═════ EXTRACTED INFORMATION ═════

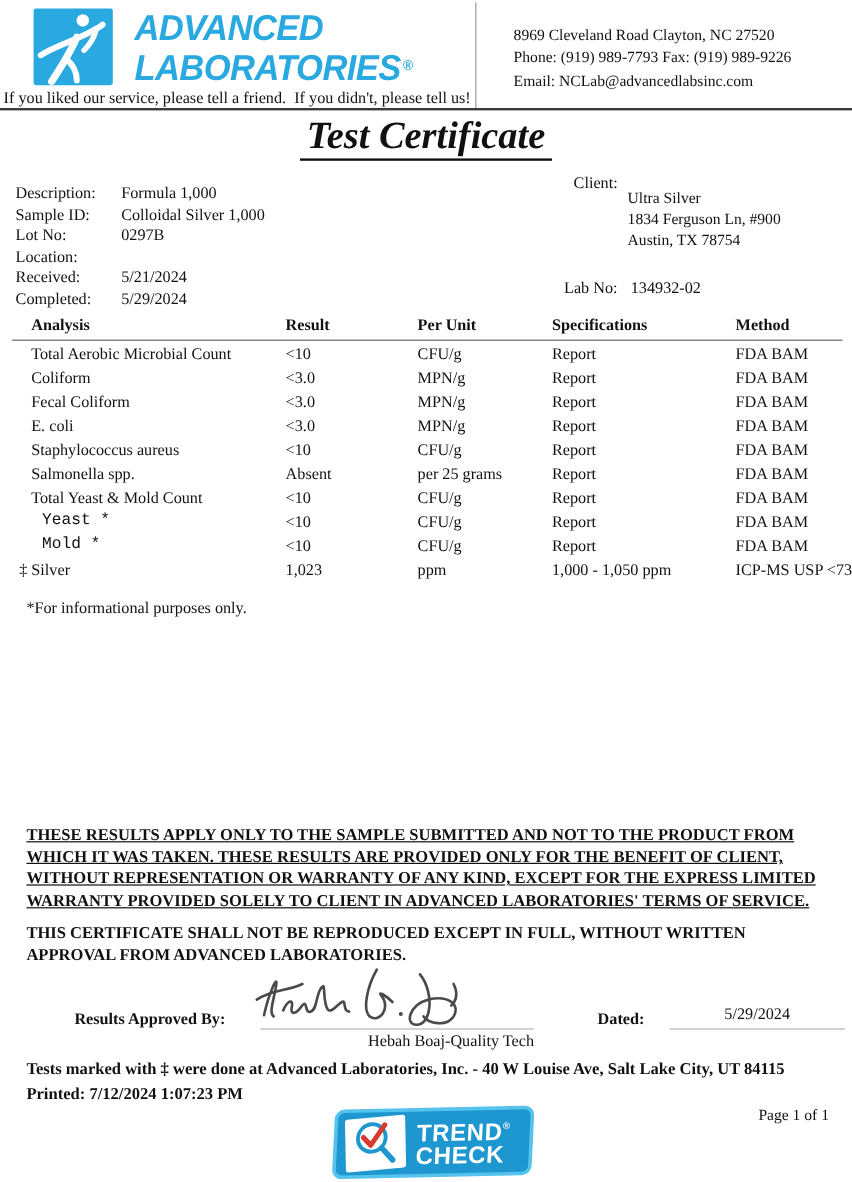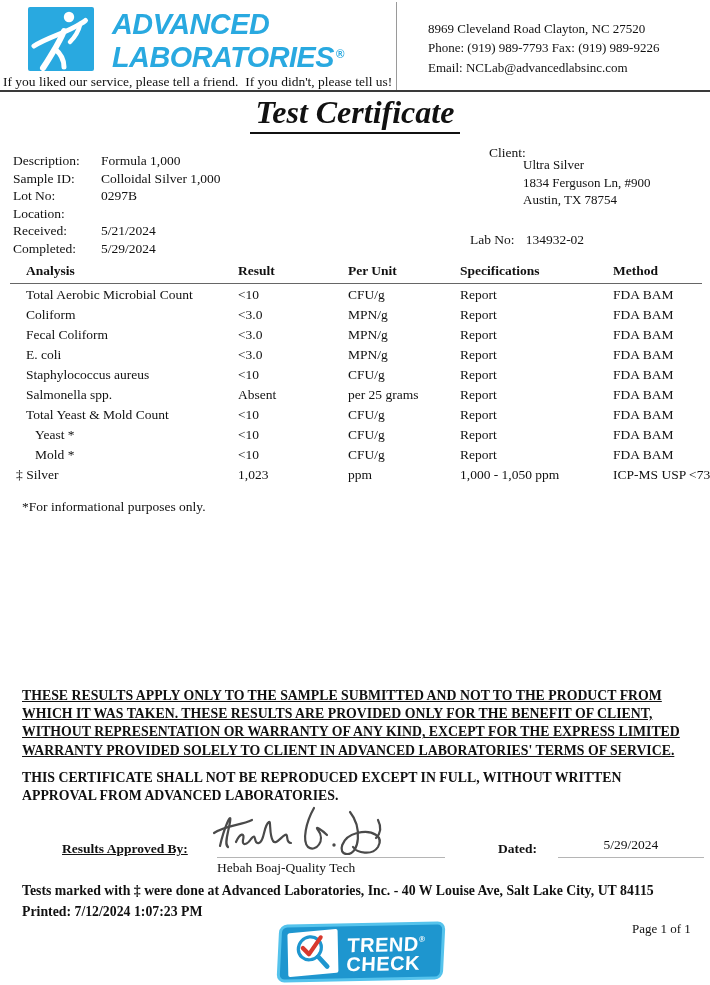--- a/index.html
+++ b/index.html
@@ -29,7 +29,7 @@
   .info-left{position:absolute;left:13px;top:144px;font-size:13.5px;line-height:17.6px;margin-top:8px;}
   .info-row{display:flex;}
   .info-row .lbl{width:88px;}
-  .client-label{position:absolute;left:489px;top:145px;font-size:13.5px;}
+  .client-label{position:absolute;left:478px;top:145px;font-size:13.5px;}
   .client-block{position:absolute;left:523px;top:156px;font-size:13px;line-height:17.6px;}
   .labno-row{position:absolute;left:470px;top:232px;font-size:13.5px;}
   .labno-row .val{margin-left:11px;}

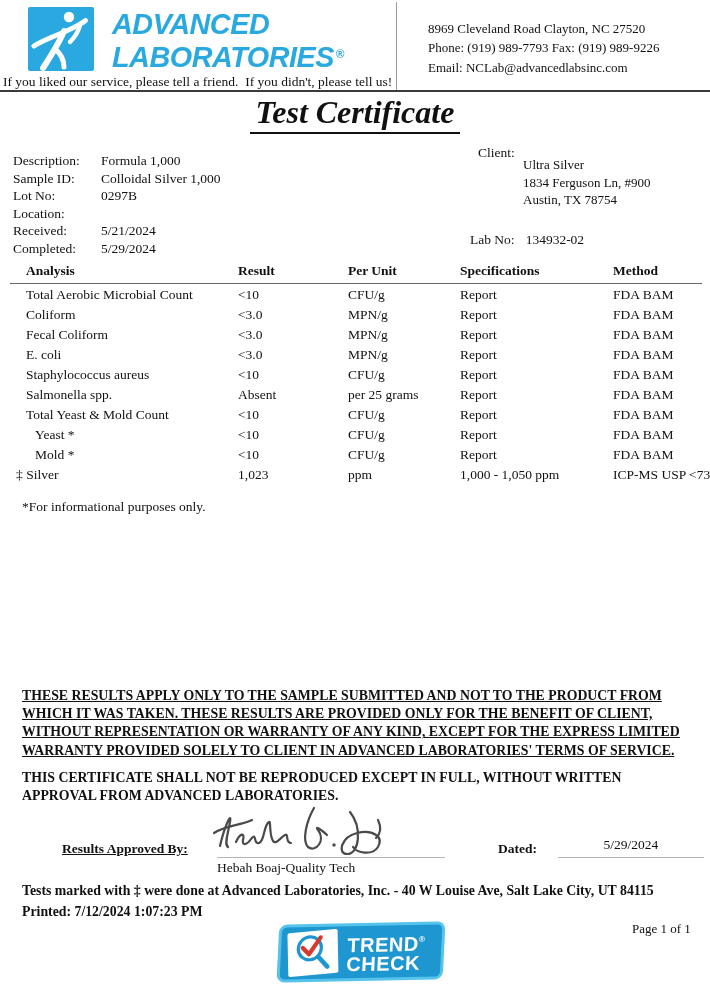--- a/index.html
+++ b/index.html
@@ -41,7 +41,7 @@
   .trow.head{font-weight:bold;height:18px;}
   .head-rule{margin:2px 8px 3px 10px;border-top:1.5px solid #666;}
   .cell{white-space:nowrap;overflow:visible;}
-  .cell.indent{padding-left:9px;}
+  .cell.indent{padding-left:9px;font-family:Liberation Mono, monospace;}
   .cell.hang{margin-left:-10px;}
   .footnote{position:absolute;left:22px;top:499px;font-size:13.5px;}
 

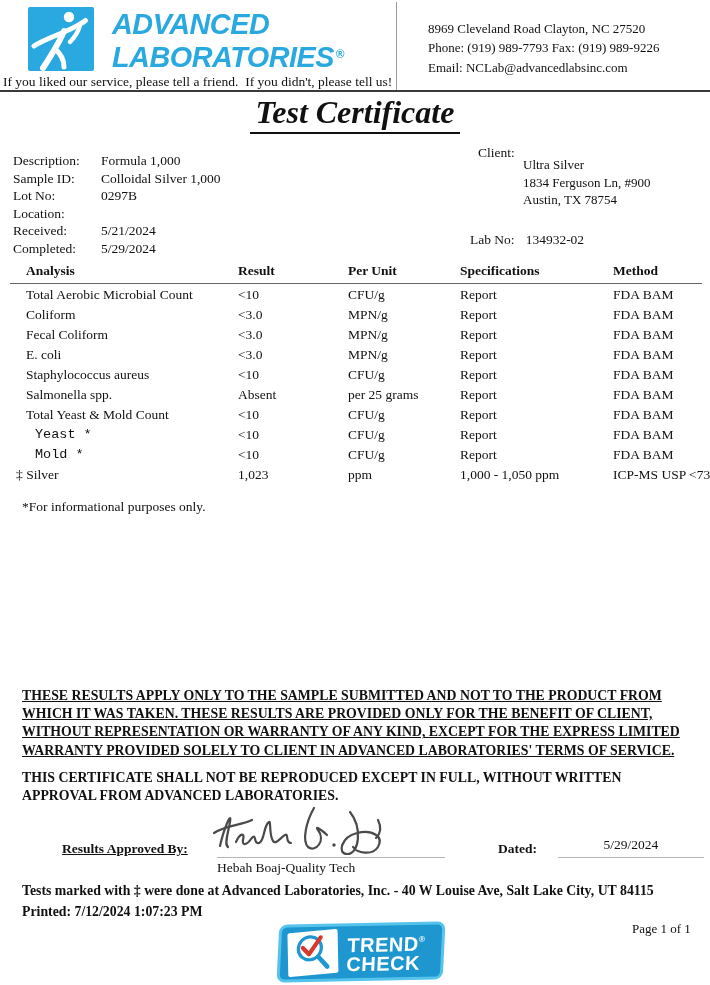--- a/index.html
+++ b/index.html
@@ -52,7 +52,7 @@
   .disc2{top:769px;}
 
   
-  .approved-label{position:absolute;left:62px;top:841px;font-size:13.5px;font-weight:bold;text-decoration:underline;}
+  .approved-label{position:absolute;left:62px;top:841px;font-size:13.5px;font-weight:bold;}
   .sig-svg{position:absolute;left:210px;top:800px;}
   .sig-line{position:absolute;left:217px;top:857px;width:228px;height:0;border-top:1px solid #b5b5b5;}
   .sig-name{position:absolute;left:217px;top:860px;width:228px;text-align:left;font-size:13.5px;}

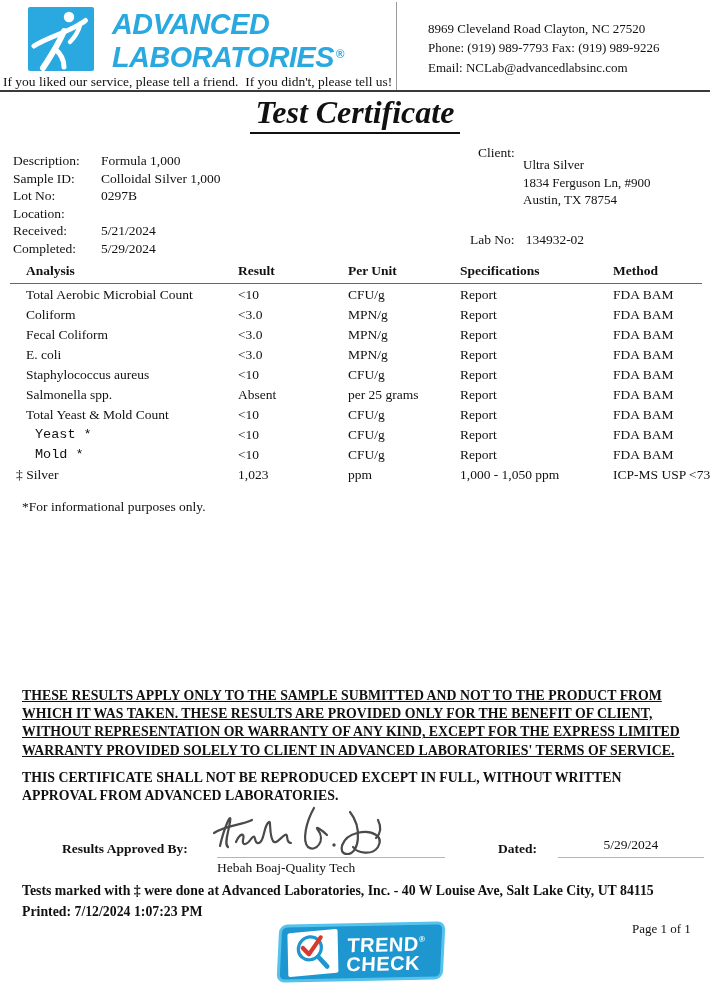--- a/index.html
+++ b/index.html
@@ -55,7 +55,7 @@
   .approved-label{position:absolute;left:62px;top:841px;font-size:13.5px;font-weight:bold;}
   .sig-svg{position:absolute;left:210px;top:800px;}
   .sig-line{position:absolute;left:217px;top:857px;width:228px;height:0;border-top:1px solid #b5b5b5;}
-  .sig-name{position:absolute;left:217px;top:860px;width:228px;text-align:left;font-size:13.5px;}
+  .sig-name{position:absolute;left:217px;top:860px;width:228px;text-align:right;font-size:13.5px;}
   .dated-label{position:absolute;left:498px;top:841px;font-size:13.5px;font-weight:bold;}
   .date-line{position:absolute;left:558px;top:857px;width:146px;height:0;border-top:1px solid #b5b5b5;}
   .date-value{position:absolute;left:558px;top:837px;width:146px;text-align:center;font-size:13.5px;}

═════

**HOW TO COMPLETE THIS TASK**:
Although the material contains pictures, only the lines are to be written out, exactly as they stand.

**RESPONSE TO THE TASK**:
--- a/index.html
+++ b/index.html
@@ -29,7 +29,7 @@
   .info-left{position:absolute;left:13px;top:144px;font-size:13.5px;line-height:17.6px;margin-top:8px;}
   .info-row{display:flex;}
   .info-row .lbl{width:88px;}
-  .client-label{position:absolute;left:489px;top:145px;font-size:13.5px;}
+  .client-label{position:absolute;left:478px;top:145px;font-size:13.5px;}
   .client-block{position:absolute;left:523px;top:156px;font-size:13px;line-height:17.6px;}
   .labno-row{position:absolute;left:470px;top:232px;font-size:13.5px;}
   .labno-row .val{margin-left:11px;}

--- a/index.html
+++ b/index.html
@@ -41,7 +41,7 @@
   .trow.head{font-weight:bold;height:18px;}
   .head-rule{margin:2px 8px 3px 10px;border-top:1.5px solid #666;}
   .cell{white-space:nowrap;overflow:visible;}
-  .cell.indent{padding-left:9px;}
+  .cell.indent{padding-left:9px;font-family:Liberation Mono, monospace;}
   .cell.hang{margin-left:-10px;}
   .footnote{position:absolute;left:22px;top:499px;font-size:13.5px;}
 

--- a/index.html
+++ b/index.html
@@ -52,7 +52,7 @@
   .disc2{top:769px;}
 
   
-  .approved-label{position:absolute;left:62px;top:841px;font-size:13.5px;font-weight:bold;text-decoration:underline;}
+  .approved-label{position:absolute;left:62px;top:841px;font-size:13.5px;font-weight:bold;}
   .sig-svg{position:absolute;left:210px;top:800px;}
   .sig-line{position:absolute;left:217px;top:857px;width:228px;height:0;border-top:1px solid #b5b5b5;}
   .sig-name{position:absolute;left:217px;top:860px;width:228px;text-align:left;font-size:13.5px;}

--- a/index.html
+++ b/index.html
@@ -55,7 +55,7 @@
   .approved-label{position:absolute;left:62px;top:841px;font-size:13.5px;font-weight:bold;}
   .sig-svg{position:absolute;left:210px;top:800px;}
   .sig-line{position:absolute;left:217px;top:857px;width:228px;height:0;border-top:1px solid #b5b5b5;}
-  .sig-name{position:absolute;left:217px;top:860px;width:228px;text-align:left;font-size:13.5px;}
+  .sig-name{position:absolute;left:217px;top:860px;width:228px;text-align:right;font-size:13.5px;}
   .dated-label{position:absolute;left:498px;top:841px;font-size:13.5px;font-weight:bold;}
   .date-line{position:absolute;left:558px;top:857px;width:146px;height:0;border-top:1px solid #b5b5b5;}
   .date-value{position:absolute;left:558px;top:837px;width:146px;text-align:center;font-size:13.5px;}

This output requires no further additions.